Note: Any time I run across a sale on solid fabric in white, off-white, gray or black I buy up a generous amount. Pairing these neutrals with fun prints or using them as a background, in my opinion, makes a huge impact in the appearance of a finished quilt. These are colors that will be used – sooner or later – so it’s never money wasted!
What fabrics can you not resist the urge to pass up?
The fabric squares and strips needed to begin the disappearing four patch blocks are shown below:
Keeping Focus on the Process
Once again, we are at a point where things begin to take off. To make the process even speedier I use a technique called “chain piecing”. I pair a solid strip with a print strip – right sides together and sew a 1/4″ seam along the full length. Reaching near the end of that strip I begin to feed the second pair under the edge of the presser foot. This is done without cutting any thread between the paired strips.

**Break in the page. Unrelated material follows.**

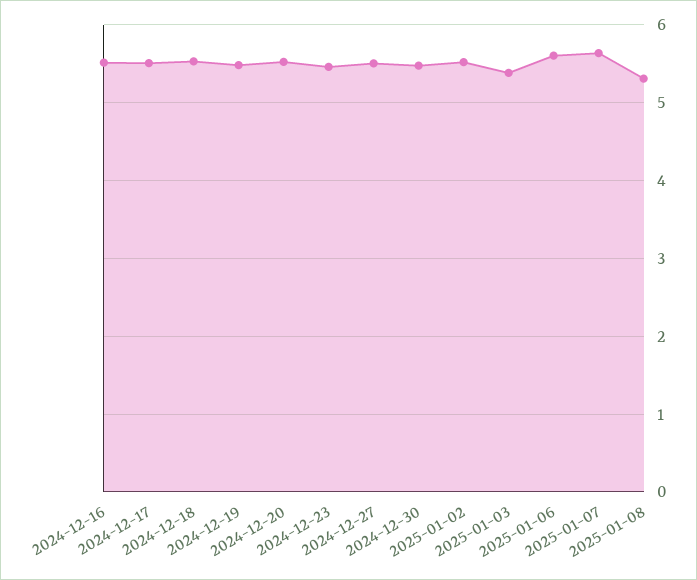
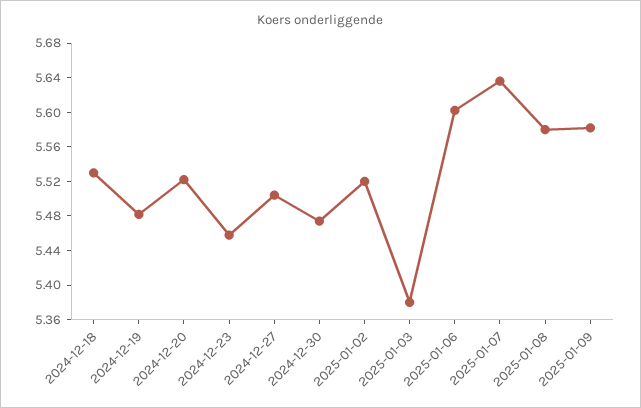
2024-12-16: 5.5 -> none
2024-12-17: 5.5 -> none
2025-01-08: 5.3 -> 5.58
2025-01-09: none -> 5.58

This is how these strips look about half-way through the process. Looking to the far right of this image you can see how each succeeding strip is fed under the foot immediately after the one preceding as part of the “chain piecing” technique.
Below is a close-up of the threads creating the chain:
More Cutting and Sewing Fabric Back Together
Once all strips are sewn and the seams pressed open time to once again bring out the rotary cutting board and cut each strip set into (4) 5 1/4″ and (2) 1 1/2″ segments. The image below shows one of each segment:
On the subject of cutting I would like to end Part 2 to review a few basic techniques to keep in mind when using a rotary cutter and mat.
If you have never used or have little experience with this type of cutting first off, it is mandatory that you have these three items:
1) A Cutting Mat designed for use with a rotary cutter.
Cutting on any other surface than one designed for use with a rotary cutter will ruin that surface. It is up to you whether to use a mat is self-healing or not. A self-healing mat will allow the marks made with a rotary cutter to “heal” or smooth over giving the appearance of having never been cut. These will cost more but will last so much longer.
2) A Rotary Cutter
There are many rotary cutters on the market with metal blades of varying diameter.
The smaller 18mm and 28 mm diameter blade is small enough to easily cut wavy lines and small circles.
The medium (most popular) 45mm diameter blade is suitable for cutting larger sized curves as well as cutting 1-4 layers of fabric in a straight line.
A larger 60mm diameter blade is great for cutting thicker fabrics or additional layers of fabric at once.
EVERY time you use a rotary cutter always cut in direction only. Start at a point closest you and cut away and if a couple of threads were missed do not roll the cutter backward. This causes the edge of the fabric to fray and shred making it impossible to line up the edges of fabric to trim or sew.
3) Quilt ruler
A straight edged ruler with grid lines is essential. There is no other way (by hand) to get an accurate or near accurate cut of fabric without using a ruler as a guide. A nice middle of the road size is 3″ x 18″ and bigger is better. There is nothing more frustrating or impossible than trying to use a ruler 12″ in length when you need 18″.
While I return to my quilt project – cutting and sewing together more pieces of fabric, I’d love to hear your thoughts! What is your favorite sized ruler and why? Do you feel self-healing cutting mats are necessary or is a regular mat just as good?